Exercise objective: Where the data below begins, start duplicating lines exactly, and finish with the line containing "110. RTJ-s 11"; add nothing else. Leave the pictures out.
Segment Start: Given entries
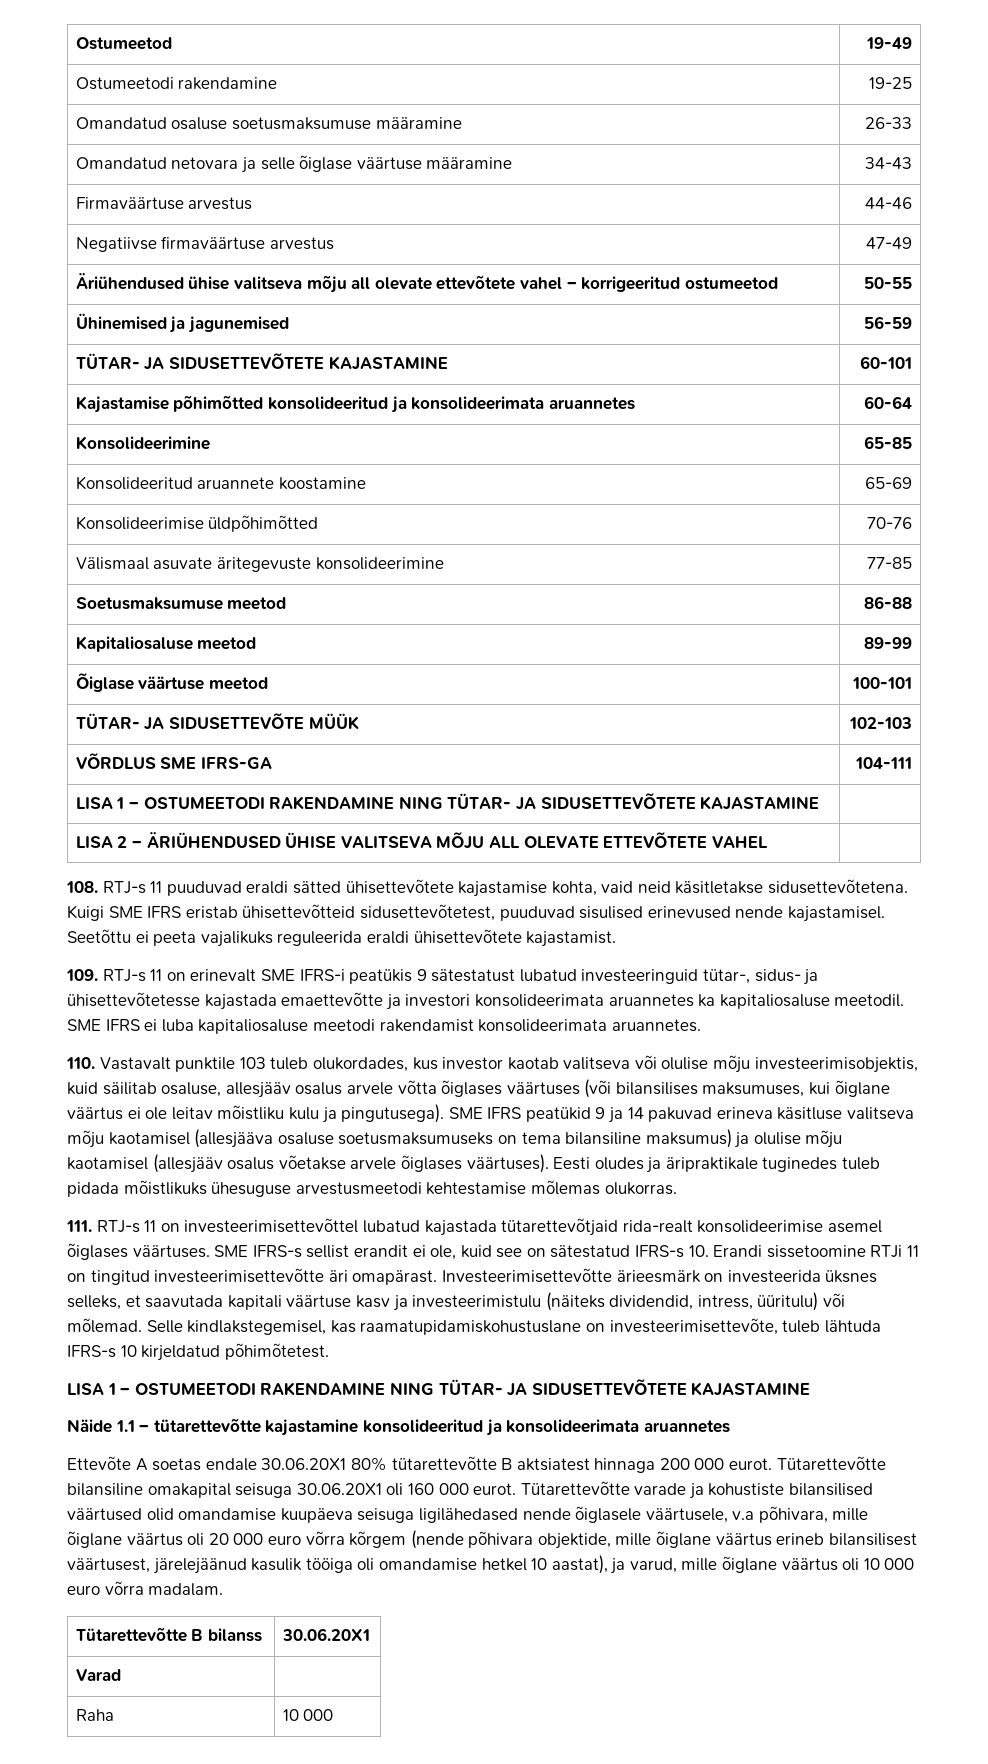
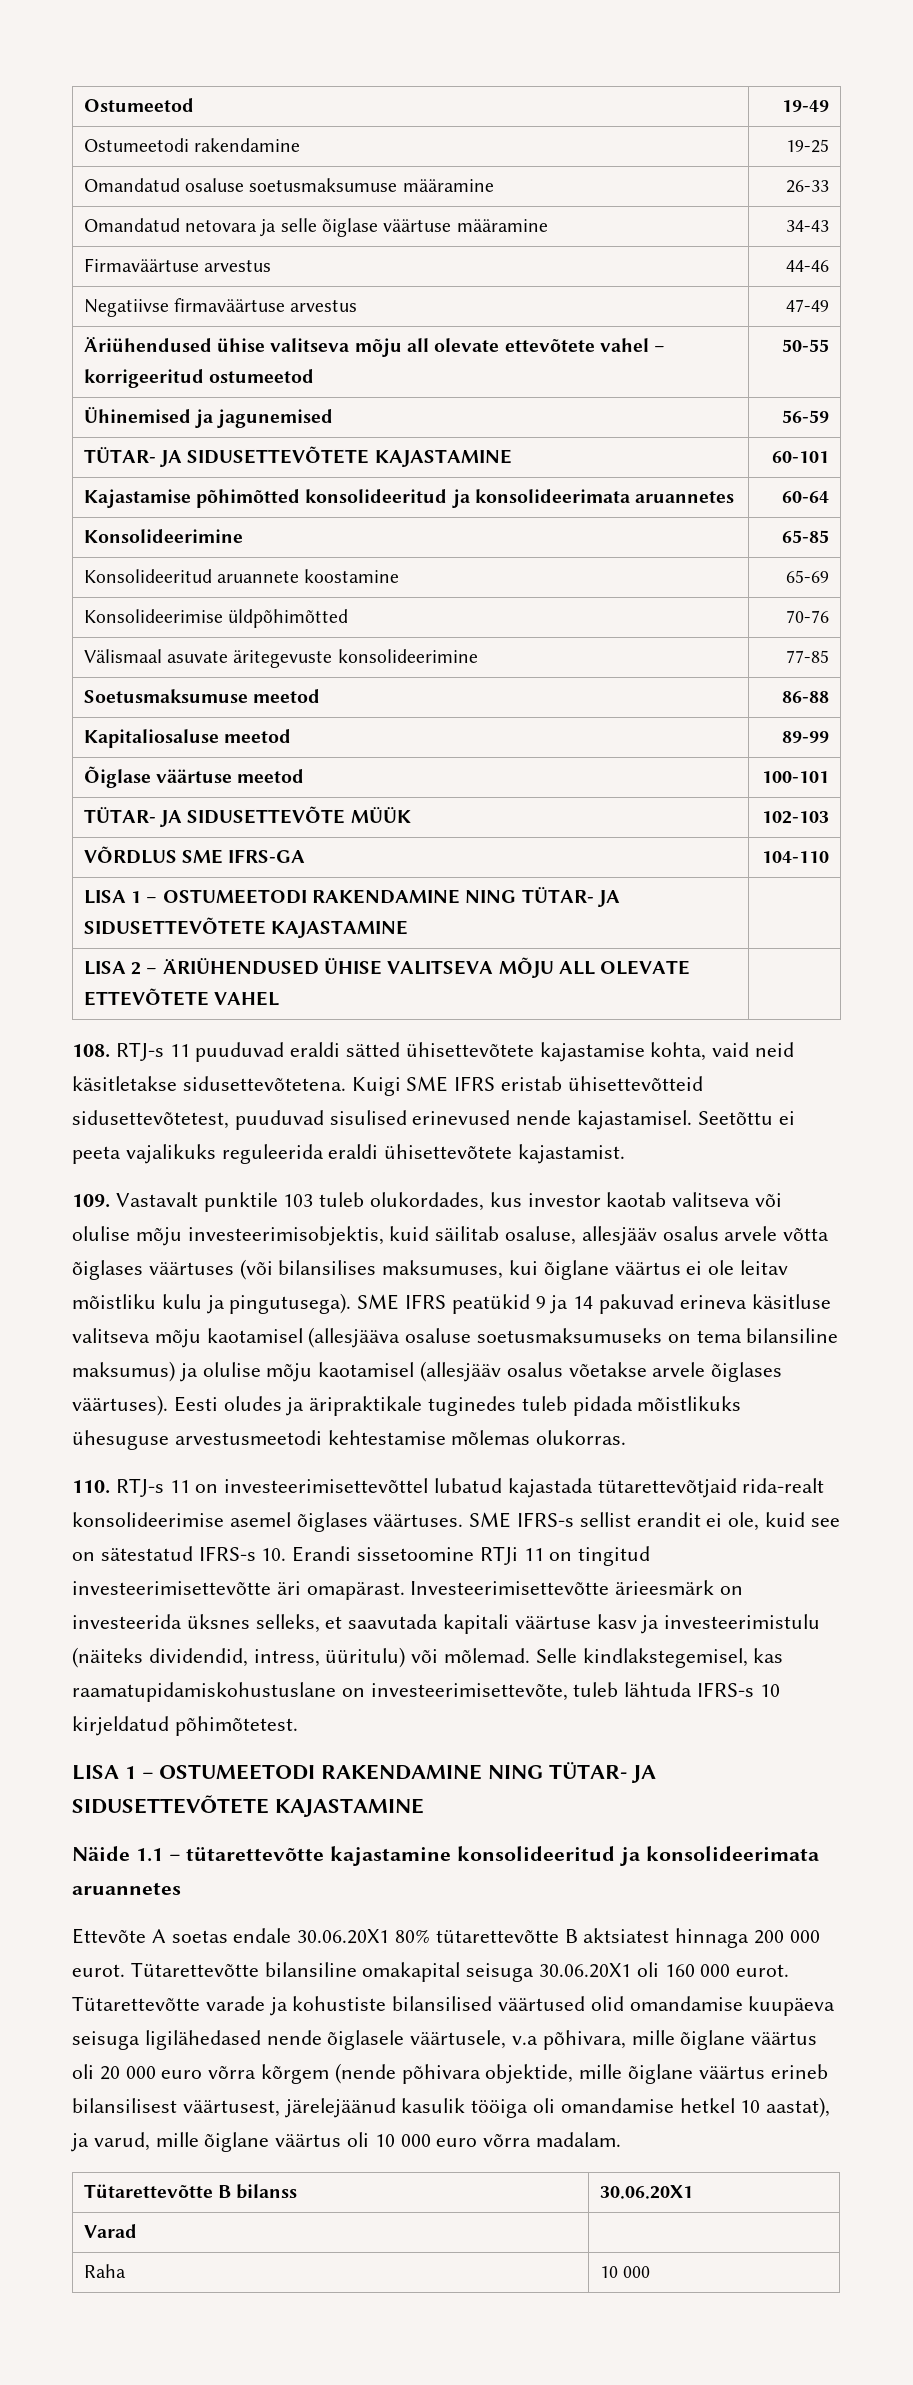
- VÕRDLUS SME IFRS-GA | 104-111
+ VÕRDLUS SME IFRS-GA | 104-110
- 109. RTJ-s 11 on erinevalt SME IFRS-i peatükis 9 sätestatust lubatud investeeringuid tütar-, sidus- ja ühisettevõtetesse kajastada emaettevõtte ja investori konsolideerimata aruannetes ka kapitaliosaluse meetodil. SME IFRS ei luba kapitaliosaluse meetodi rakendamist konsolideerimata aruannetes.
- 110. Vastavalt punktile 103 tuleb olukordades, kus investor kaotab valitseva või olulise mõju investeerimisobjektis, kuid säilitab osaluse, allesjääv osalus arvele võtta õiglases väärtuses (või bilansilises maksumuses, kui õiglane väärtus ei ole leitav mõistliku kulu ja pingutusega).
+ 109. Vastavalt punktile 103 tuleb olukordades, kus investor kaotab valitseva või olulise mõju investeerimisobjektis, kuid säilitab osaluse, allesjääv osalus arvele võtta õiglases väärtuses (või bilansilises maksumuses, kui õiglane väärtus ei ole leitav mõistliku kulu ja pingutusega).
- 111. RTJ-s 11 on investeerimisettevõttel lubatud kajastada tütarettevõtjaid rida-realt konsolideerimise asemel õiglases väärtuses.
+ 110. RTJ-s 11 on investeerimisettevõttel lubatud kajastada tütarettevõtjaid rida-realt konsolideerimise asemel õiglases väärtuses.

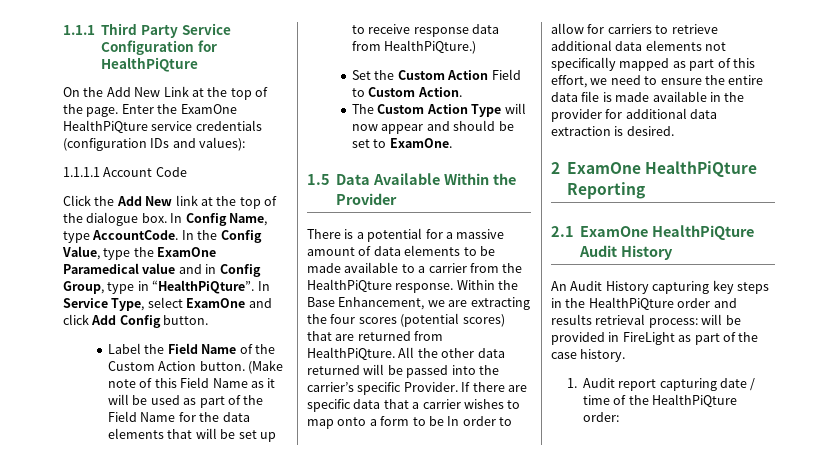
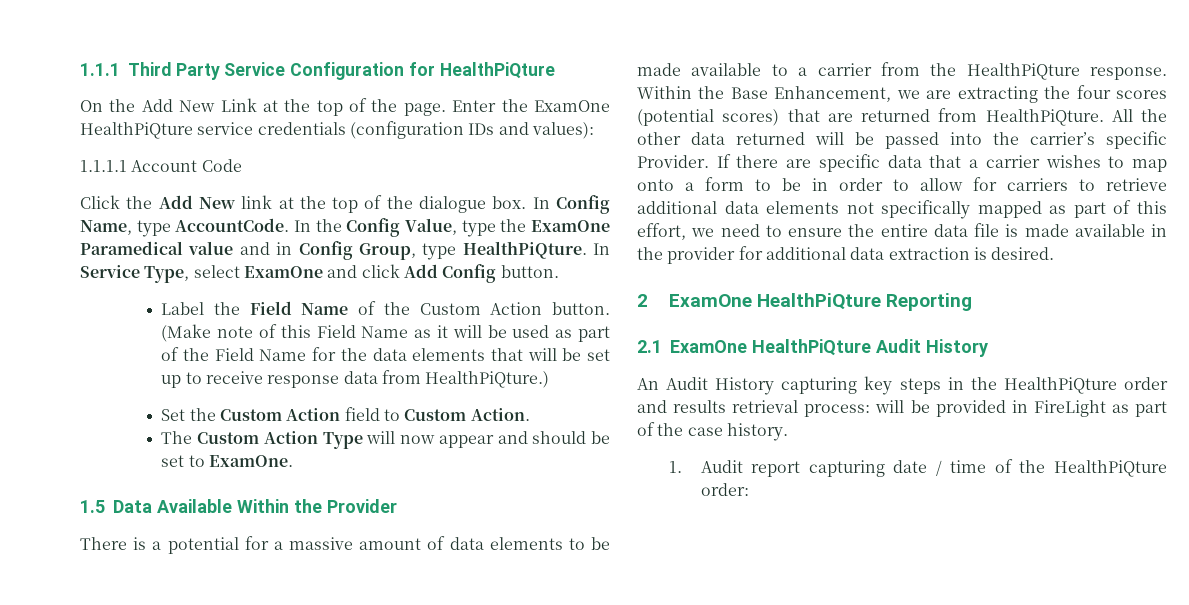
- In the Config Value, type the ExamOne Paramedical value and in Config Group, type in “HealthPiQture”.
+ In the Config Value, type the ExamOne Paramedical value and in Config Group, type HealthPiQture.
- Set the Custom Action Field to Custom Action.
+ Set the Custom Action field to Custom Action.
- If there are specific data that a carrier wishes to map onto a form to be In order to allow for carriers to retrieve additional data elements not specifically mapped as part of this effort, we need to ensure the entire data file is made available in the provider for additional data extraction is desired.
+ If there are specific data that a carrier wishes to map onto a form to be in order to allow for carriers to retrieve additional data elements not specifically mapped as part of this effort, we need to ensure the entire data file is made available in the provider for additional data extraction is desired.

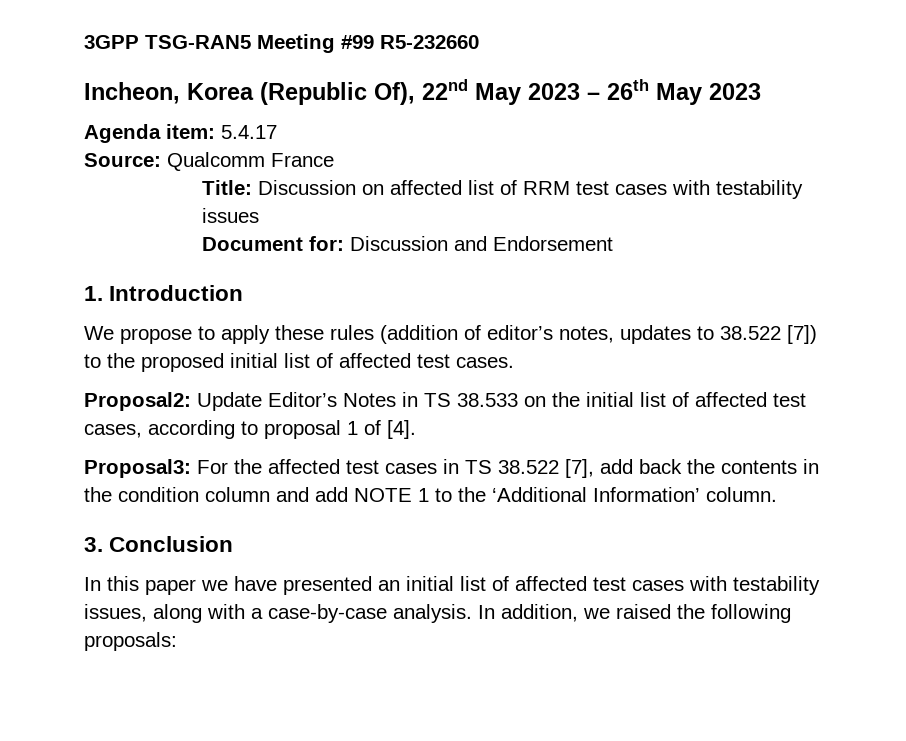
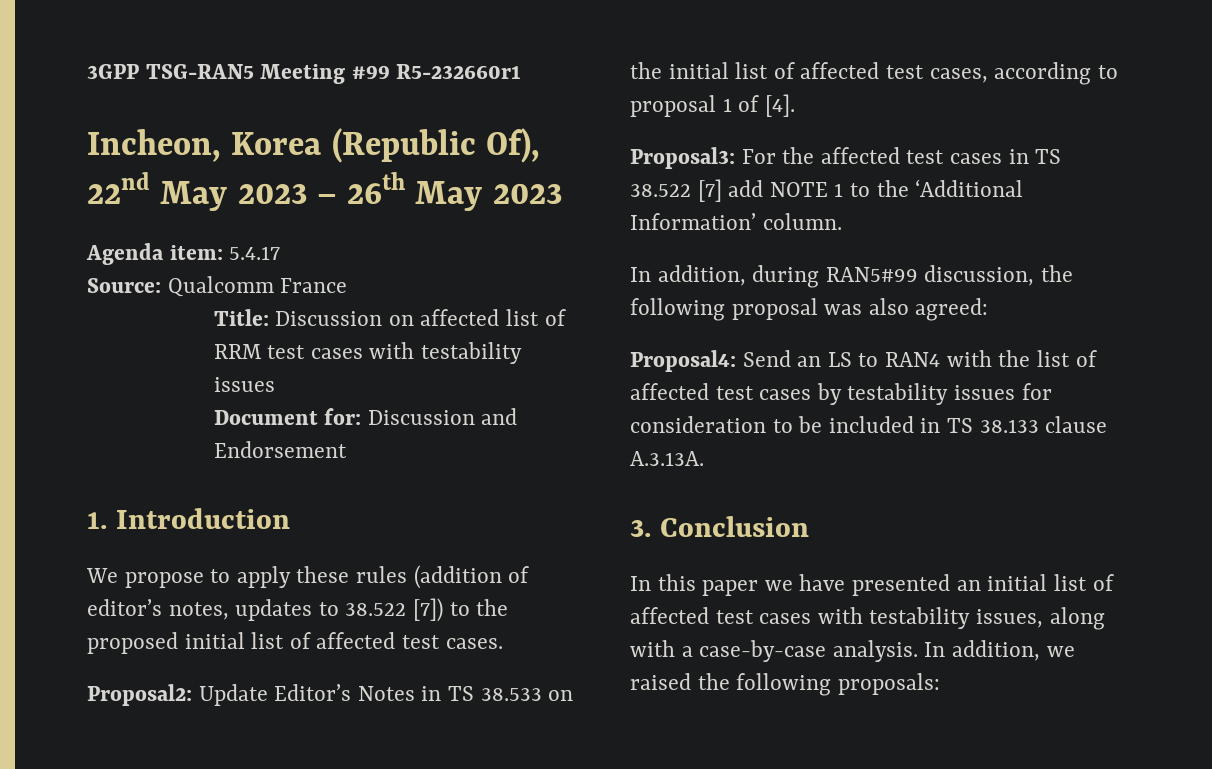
- 3GPP TSG-RAN5 Meeting #99 R5-232660
+ 3GPP TSG-RAN5 Meeting #99 R5-232660r1
- Proposal3: For the affected test cases in TS 38.522 [7], add back the contents in the condition column and add NOTE 1 to the ‘Additional Information’ column.
+ Proposal3: For the affected test cases in TS 38.522 [7] add NOTE 1 to the ‘Additional Information’ column.
+ In addition, during RAN5#99 discussion, the following proposal was also agreed:
+ Proposal4: Send an LS to RAN4 with the list of affected test cases by testability issues for consideration to be included in TS 38.133 clause A.3.13A.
Segment End: Given entries
Result:
- VÕRDLUS SME IFRS-GA | 104-111
+ VÕRDLUS SME IFRS-GA | 104-110
- 109. RTJ-s 11 on erinevalt SME IFRS-i peatükis 9 sätestatust lubatud investeeringuid tütar-, sidus- ja ühisettevõtetesse kajastada emaettevõtte ja investori konsolideerimata aruannetes ka kapitaliosaluse meetodil. SME IFRS ei luba kapitaliosaluse meetodi rakendamist konsolideerimata aruannetes.
- 110. Vastavalt punktile 103 tuleb olukordades, kus investor kaotab valitseva või olulise mõju investeerimisobjektis, kuid säilitab osaluse, allesjääv osalus arvele võtta õiglases väärtuses (või bilansilises maksumuses, kui õiglane väärtus ei ole leitav mõistliku kulu ja pingutusega).
+ 109. Vastavalt punktile 103 tuleb olukordades, kus investor kaotab valitseva või olulise mõju investeerimisobjektis, kuid säilitab osaluse, allesjääv osalus arvele võtta õiglases väärtuses (või bilansilises maksumuses, kui õiglane väärtus ei ole leitav mõistliku kulu ja pingutusega).
- 111. RTJ-s 11 on investeerimisettevõttel lubatud kajastada tütarettevõtjaid rida-realt konsolideerimise asemel õiglases väärtuses.
+ 110. RTJ-s 11 on investeerimisettevõttel lubatud kajastada tütarettevõtjaid rida-realt konsolideerimise asemel õiglases väärtuses.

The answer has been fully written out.